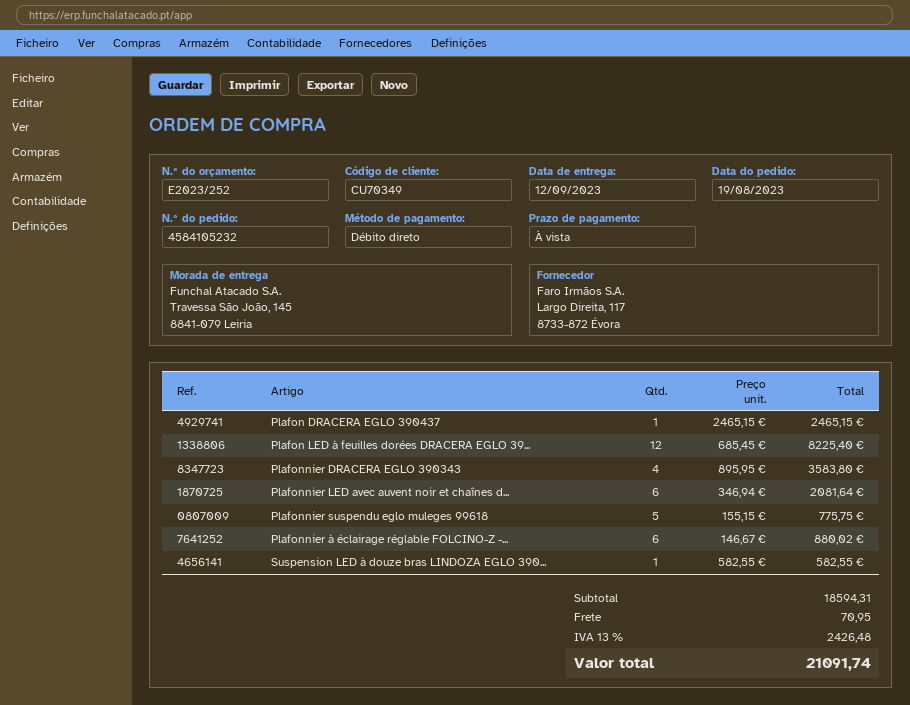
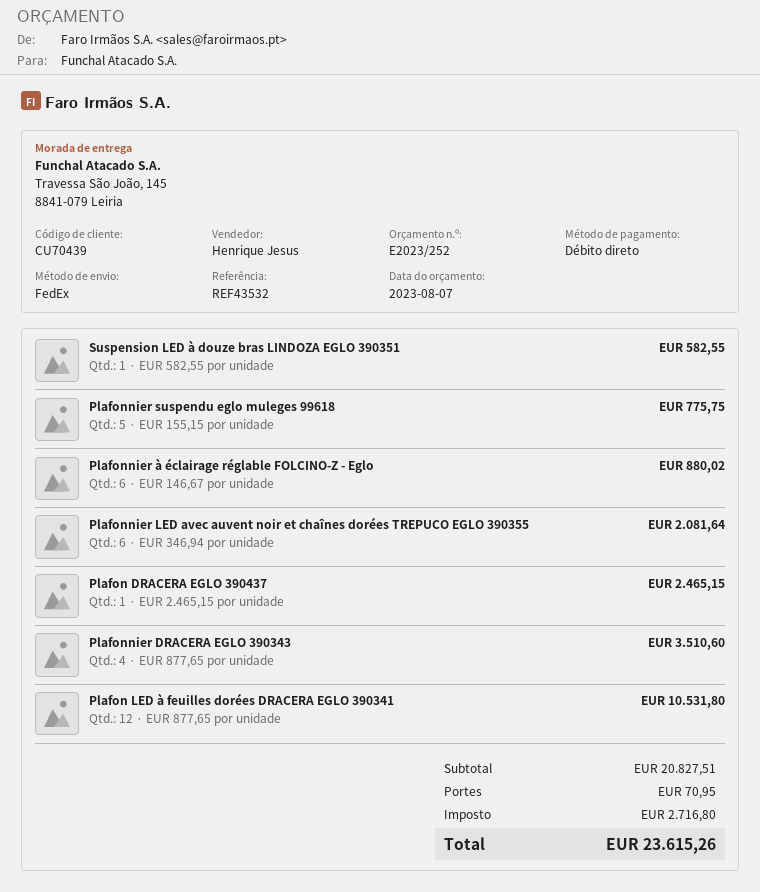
customer number: CU70349 -> CU70439
Plafon LED à feuilles dorées DRACERA EGLO 39...: 12 x 685.45 = 8225.40 -> 12 x 877.65 = 10531.80
Plafonnier DRACERA EGLO 390343: 4 x 895.95 = 3583.80 -> 4 x 877.65 = 3510.60
subtotal: 18594.31 -> 20827.51
tax: 2426.48 -> 2716.80
total: 21091.74 -> 23615.26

* **What is required**: Scan the material and collect every line that contains "DRACERA".

* **Solution**:
Plafon LED à feuilles dorées DRACERA EGLO 39...: 12 x 685.45 = 8225.40 -> 12 x 877.65 = 10531.80
Plafonnier DRACERA EGLO 390343: 4 x 895.95 = 3583.80 -> 4 x 877.65 = 3510.60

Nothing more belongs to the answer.